Task requirements:
From the entries below, write out exactly the lines between the line holding "row order: Basin ascending -> Total ascending" and the line holding "row order: Total", inclusive, excluding any pictures.

(Excerpts from a dataset)
»»

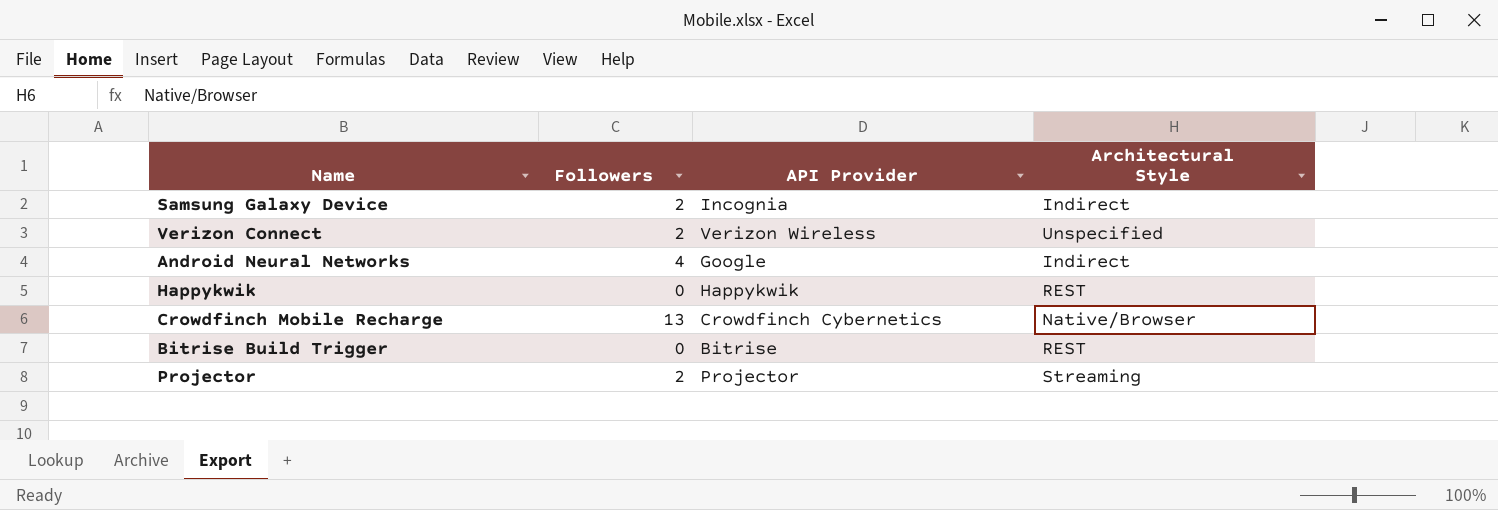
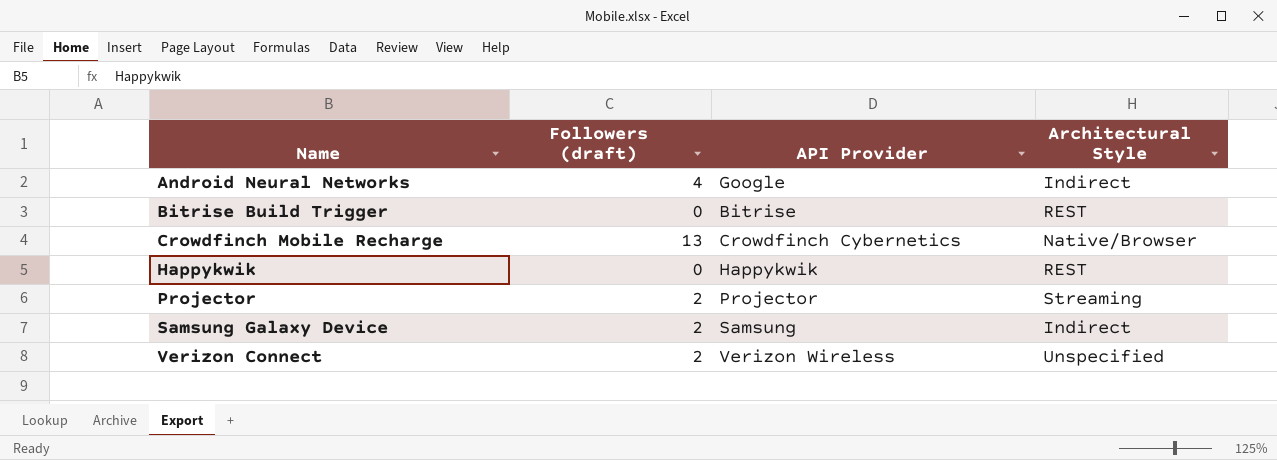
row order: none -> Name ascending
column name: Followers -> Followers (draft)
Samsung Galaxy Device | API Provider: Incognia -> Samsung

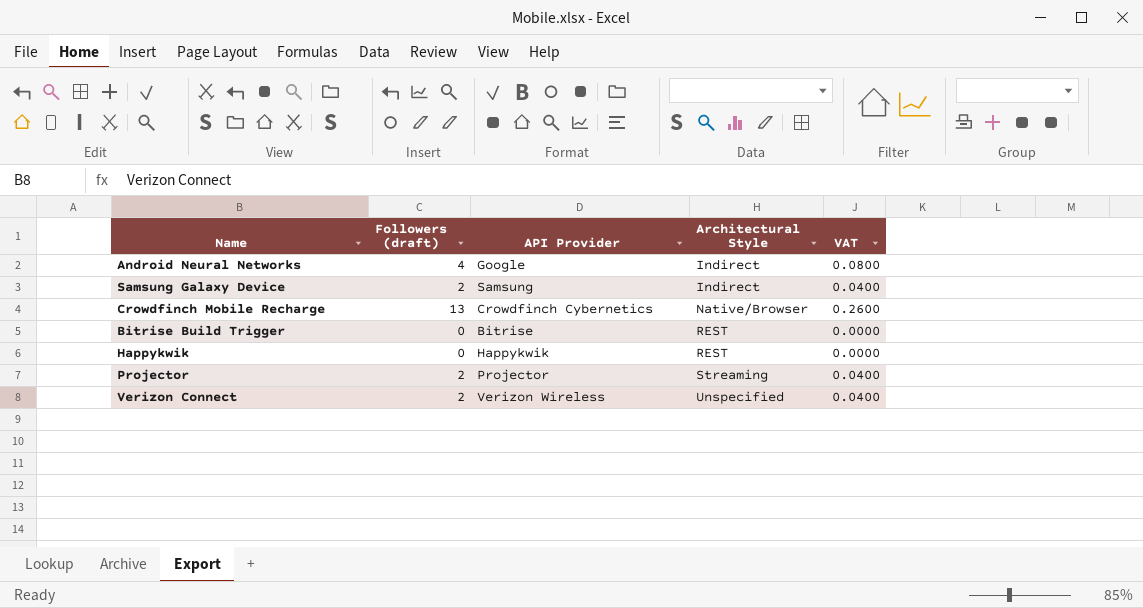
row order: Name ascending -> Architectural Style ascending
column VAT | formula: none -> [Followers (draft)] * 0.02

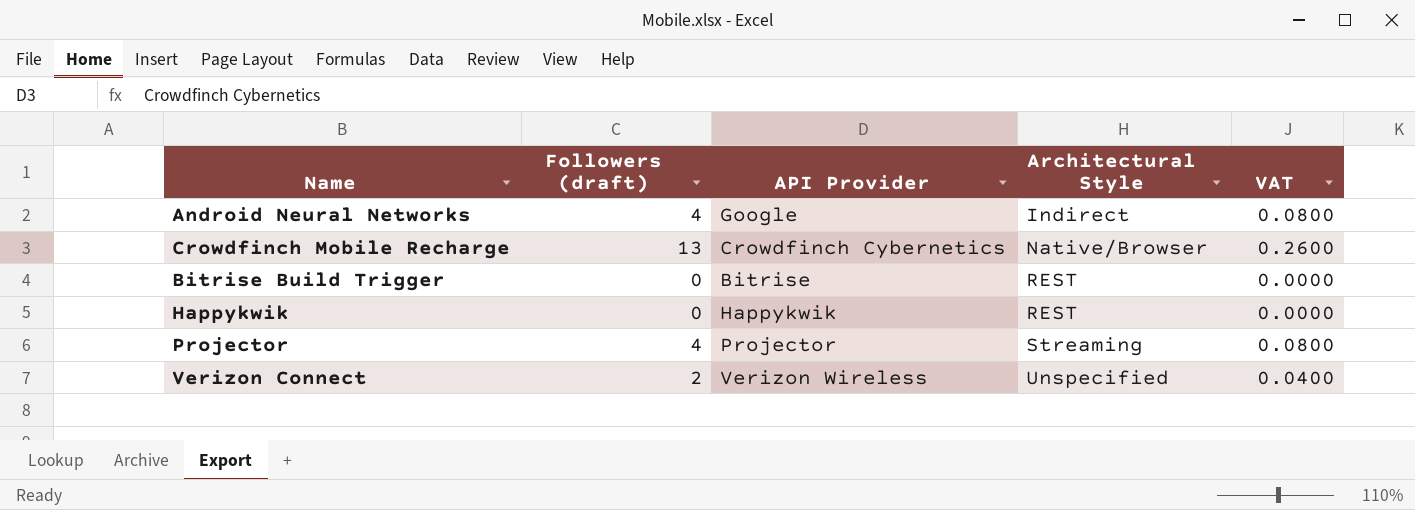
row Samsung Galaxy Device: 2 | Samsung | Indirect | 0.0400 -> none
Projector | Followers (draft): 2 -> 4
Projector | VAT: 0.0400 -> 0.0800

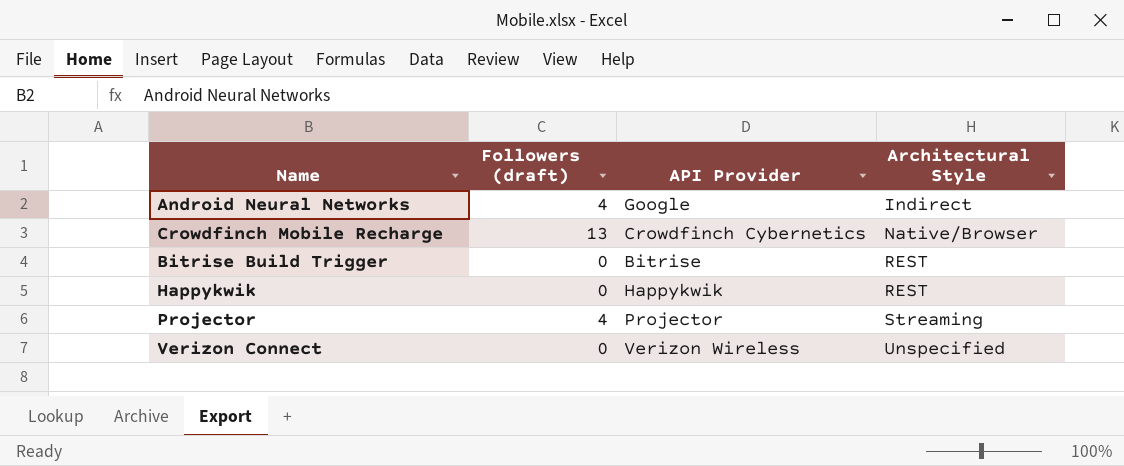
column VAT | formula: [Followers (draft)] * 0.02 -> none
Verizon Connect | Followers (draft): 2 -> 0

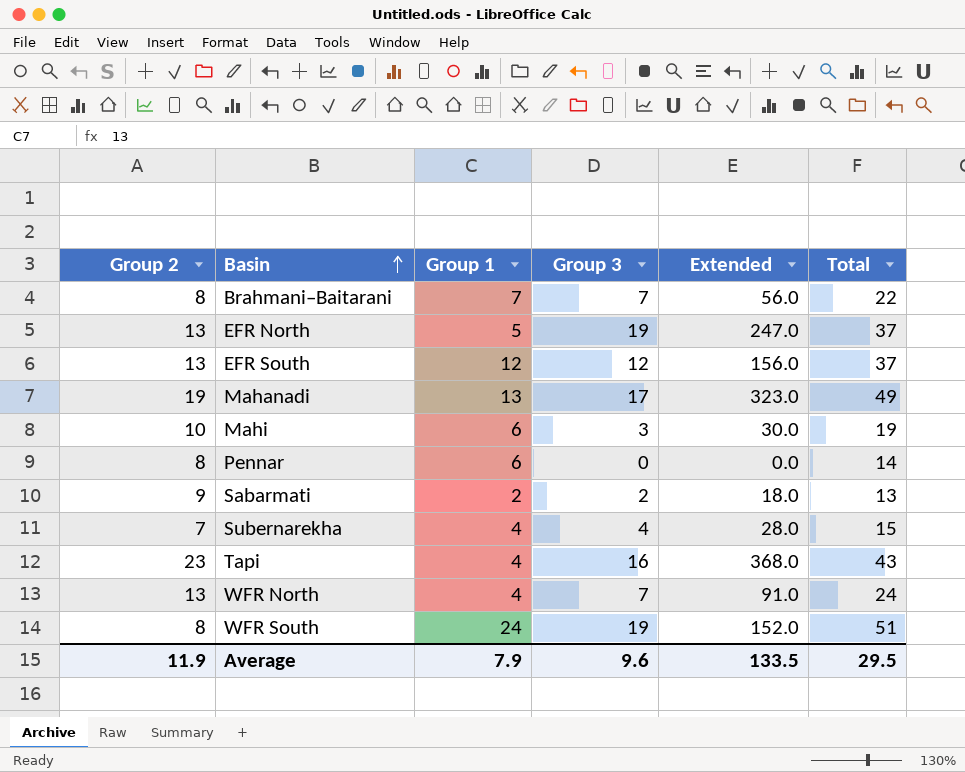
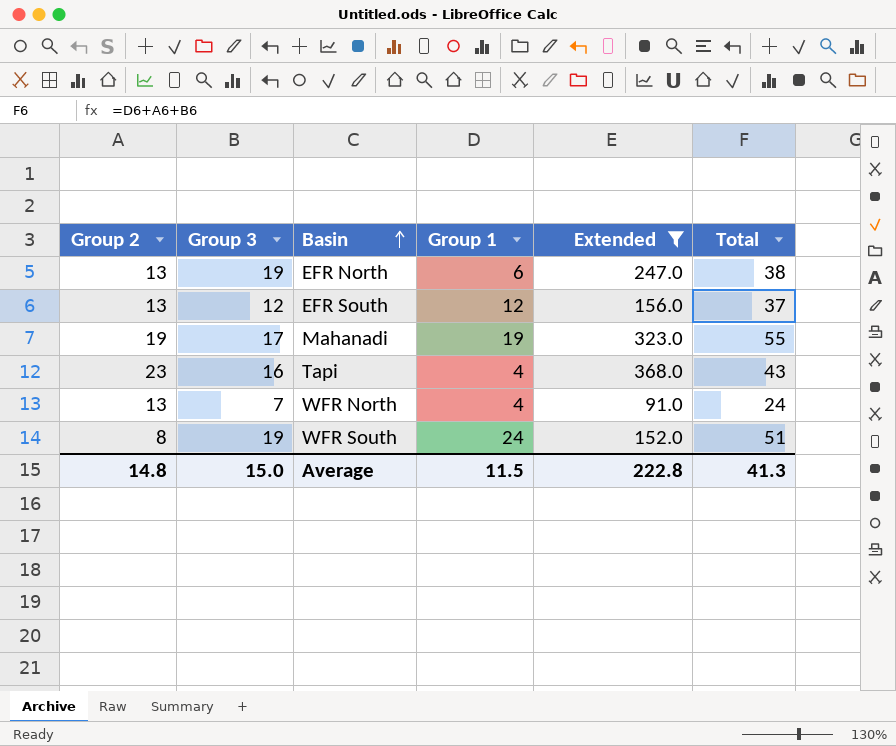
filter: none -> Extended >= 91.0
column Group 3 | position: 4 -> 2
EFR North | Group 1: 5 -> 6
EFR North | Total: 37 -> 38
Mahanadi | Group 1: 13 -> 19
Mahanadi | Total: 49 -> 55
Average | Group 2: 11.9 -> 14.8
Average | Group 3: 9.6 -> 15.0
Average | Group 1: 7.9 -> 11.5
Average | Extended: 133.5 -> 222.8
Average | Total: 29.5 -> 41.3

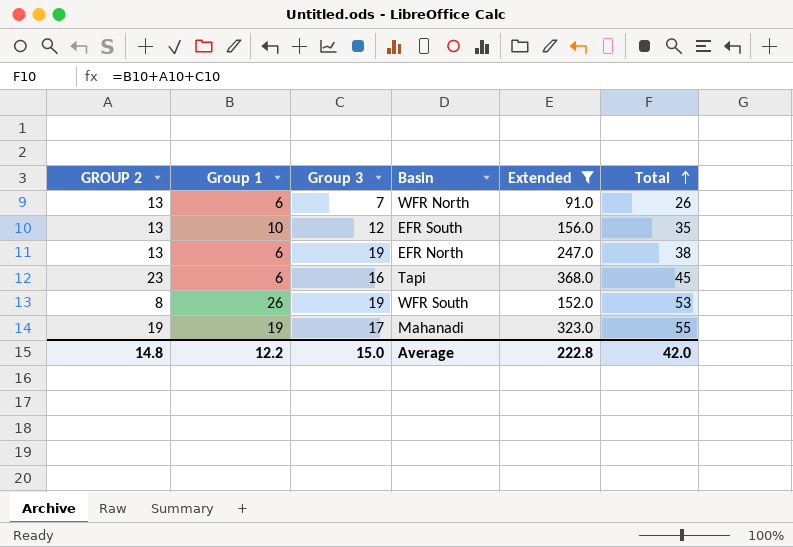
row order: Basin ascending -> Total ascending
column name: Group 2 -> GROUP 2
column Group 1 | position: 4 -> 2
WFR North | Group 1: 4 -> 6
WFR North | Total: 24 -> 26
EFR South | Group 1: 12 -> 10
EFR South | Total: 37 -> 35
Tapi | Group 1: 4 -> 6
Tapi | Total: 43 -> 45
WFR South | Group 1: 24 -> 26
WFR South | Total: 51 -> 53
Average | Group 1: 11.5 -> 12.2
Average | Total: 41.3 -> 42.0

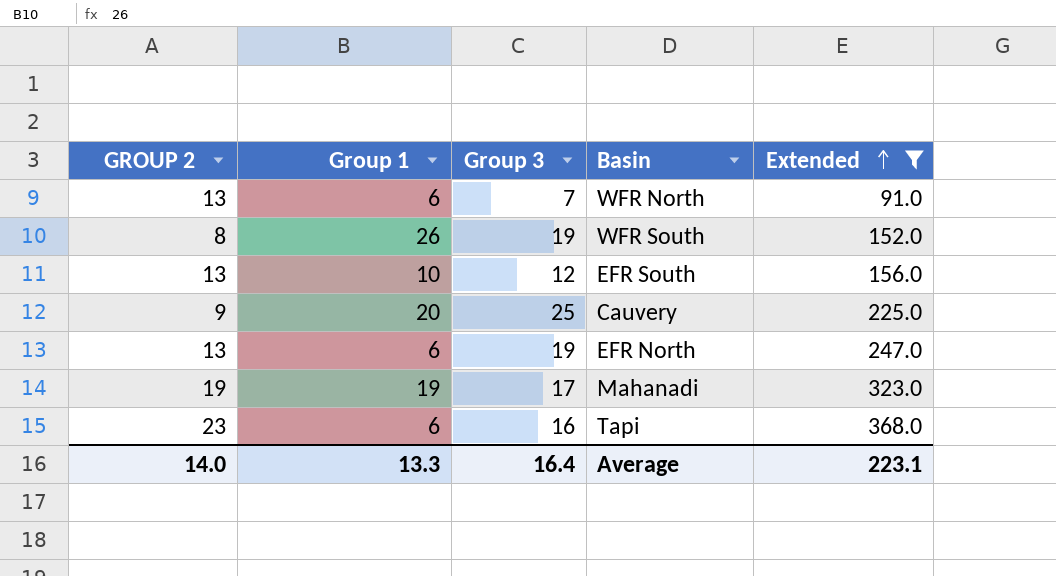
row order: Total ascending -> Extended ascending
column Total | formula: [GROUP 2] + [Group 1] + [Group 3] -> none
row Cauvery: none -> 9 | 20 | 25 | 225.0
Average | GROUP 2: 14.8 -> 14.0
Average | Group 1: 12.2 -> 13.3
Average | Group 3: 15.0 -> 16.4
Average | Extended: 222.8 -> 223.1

««

The answer:
row order: Basin ascending -> Total ascending
column name: Group 2 -> GROUP 2
column Group 1 | position: 4 -> 2
WFR North | Group 1: 4 -> 6
WFR North | Total: 24 -> 26
EFR South | Group 1: 12 -> 10
EFR South | Total: 37 -> 35
Tapi | Group 1: 4 -> 6
Tapi | Total: 43 -> 45
WFR South | Group 1: 24 -> 26
WFR South | Total: 51 -> 53
Average | Group 1: 11.5 -> 12.2
Average | Total: 41.3 -> 42.0

row order: Total ascending -> Extended ascending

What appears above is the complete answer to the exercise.